Source material:
++++++++

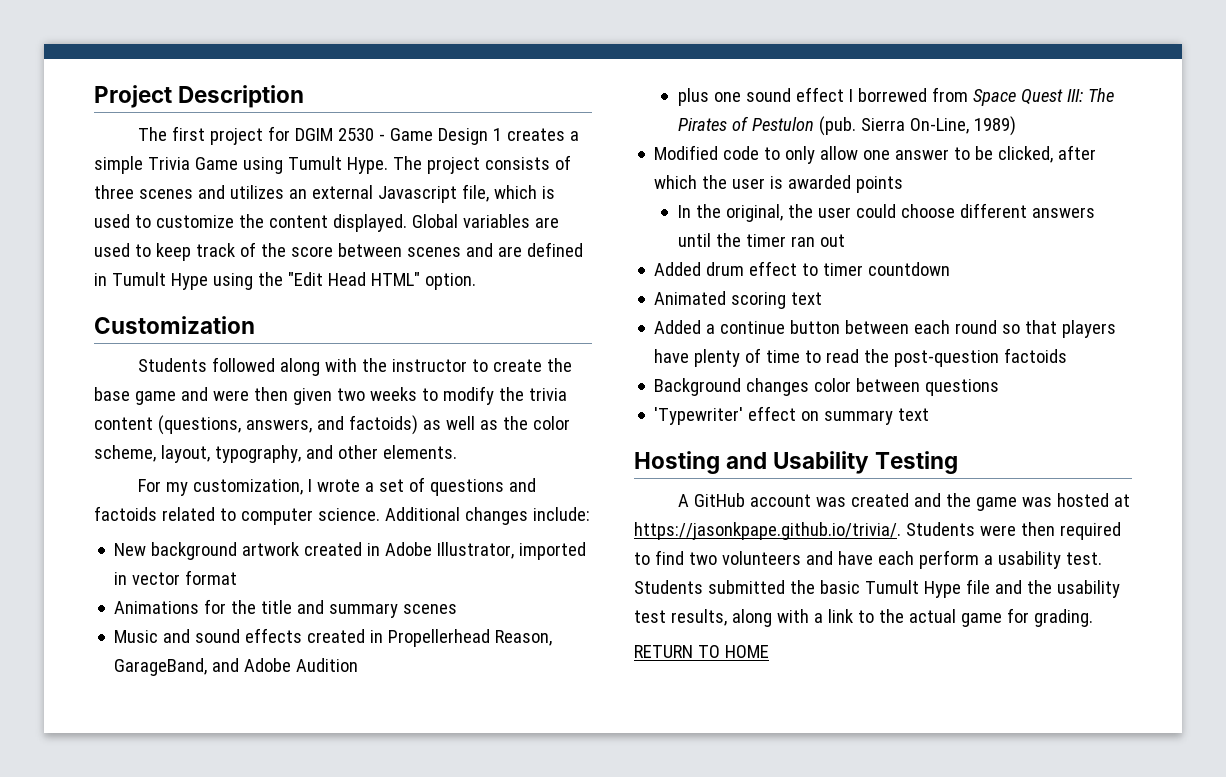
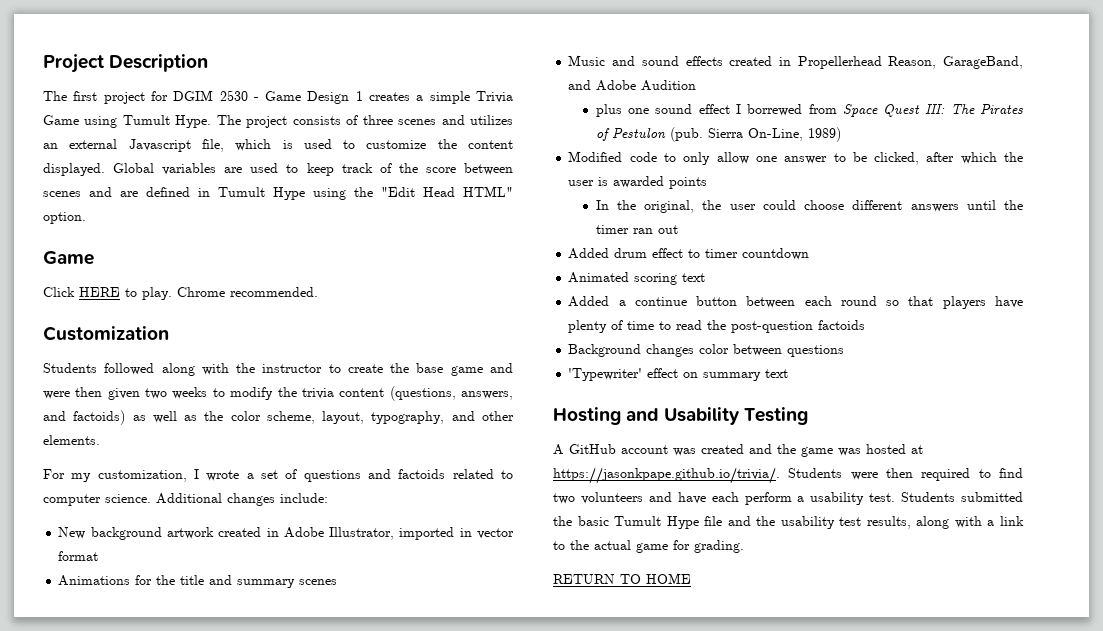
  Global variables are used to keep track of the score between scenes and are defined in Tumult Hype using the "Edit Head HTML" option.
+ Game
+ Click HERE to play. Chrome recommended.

++++++++

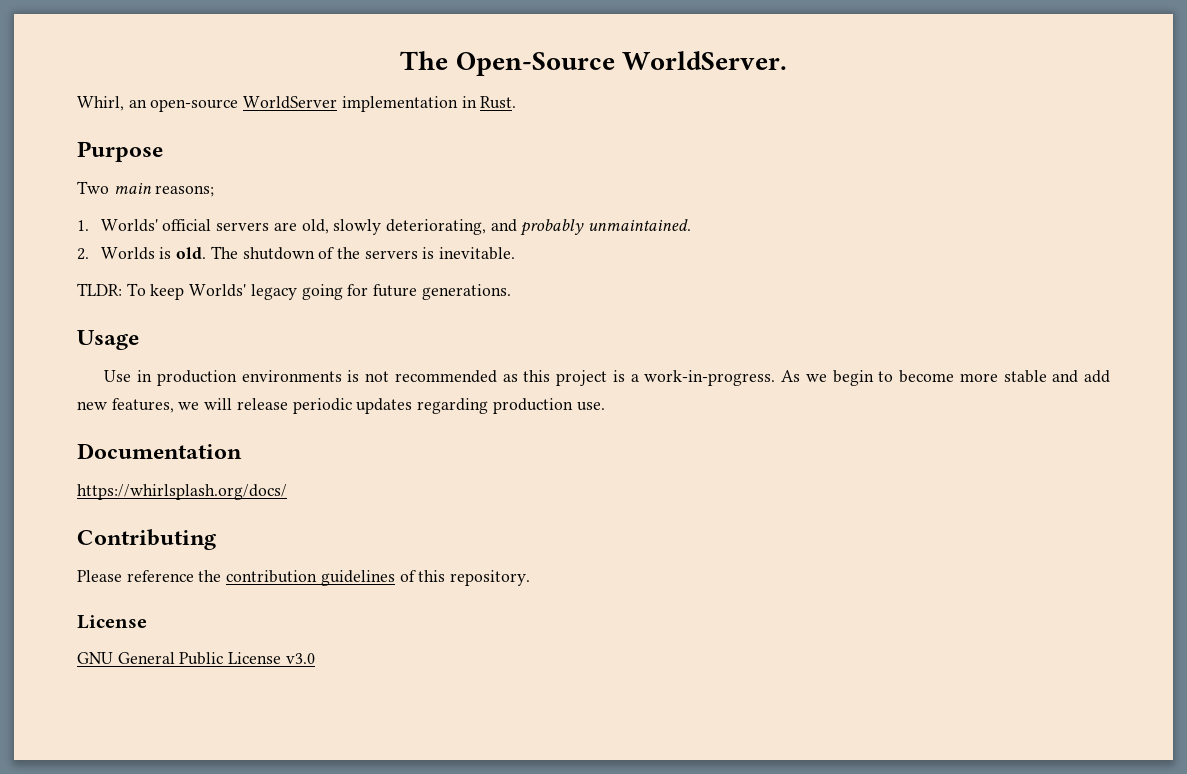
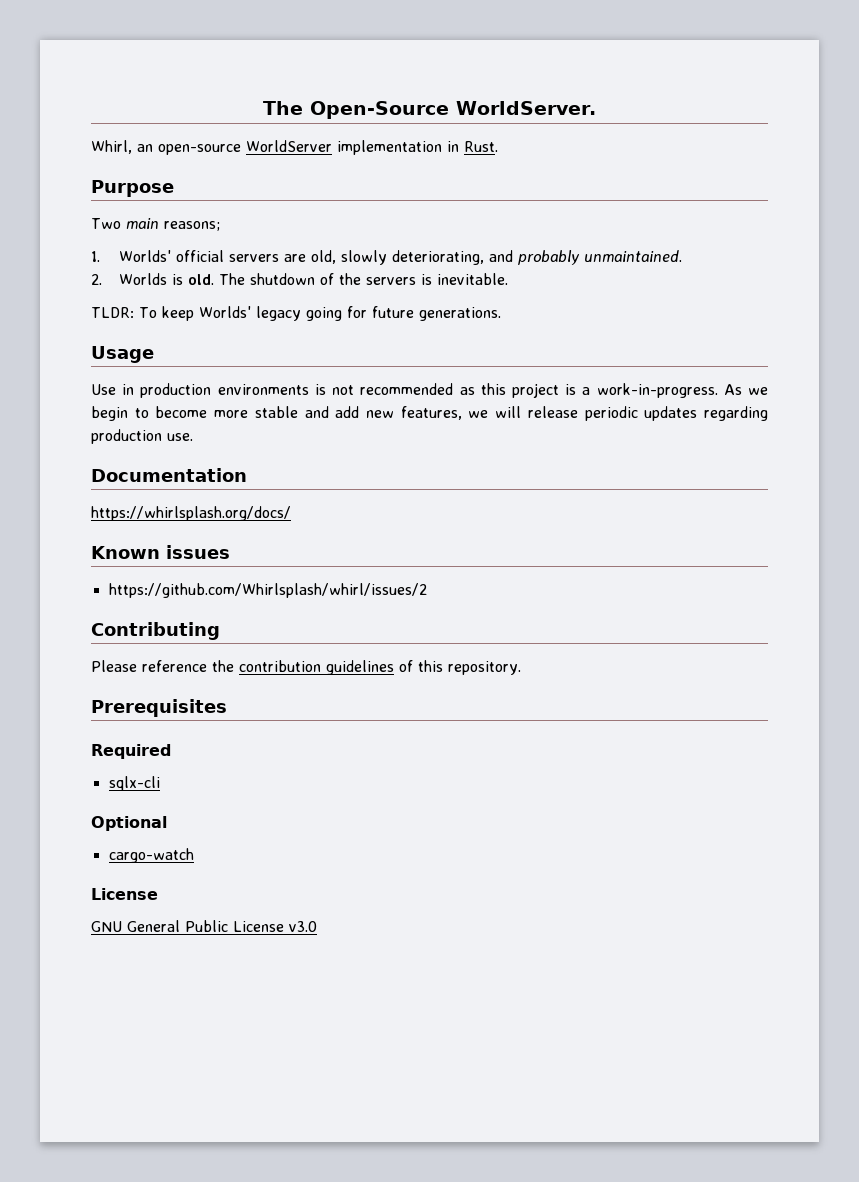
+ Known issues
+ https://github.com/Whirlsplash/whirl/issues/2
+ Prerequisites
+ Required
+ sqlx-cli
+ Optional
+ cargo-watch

++++++++

Task: Beginning at the line with "Global variables are" and stopping after the line with "play. Chrome recommended.", please write out every line of the data above exactly and nothing else.

Solution for this exercise:
  Global variables are used to keep track of the score between scenes and are defined in Tumult Hype using the "Edit Head HTML" option.
+ Game
+ Click HERE to play. Chrome recommended.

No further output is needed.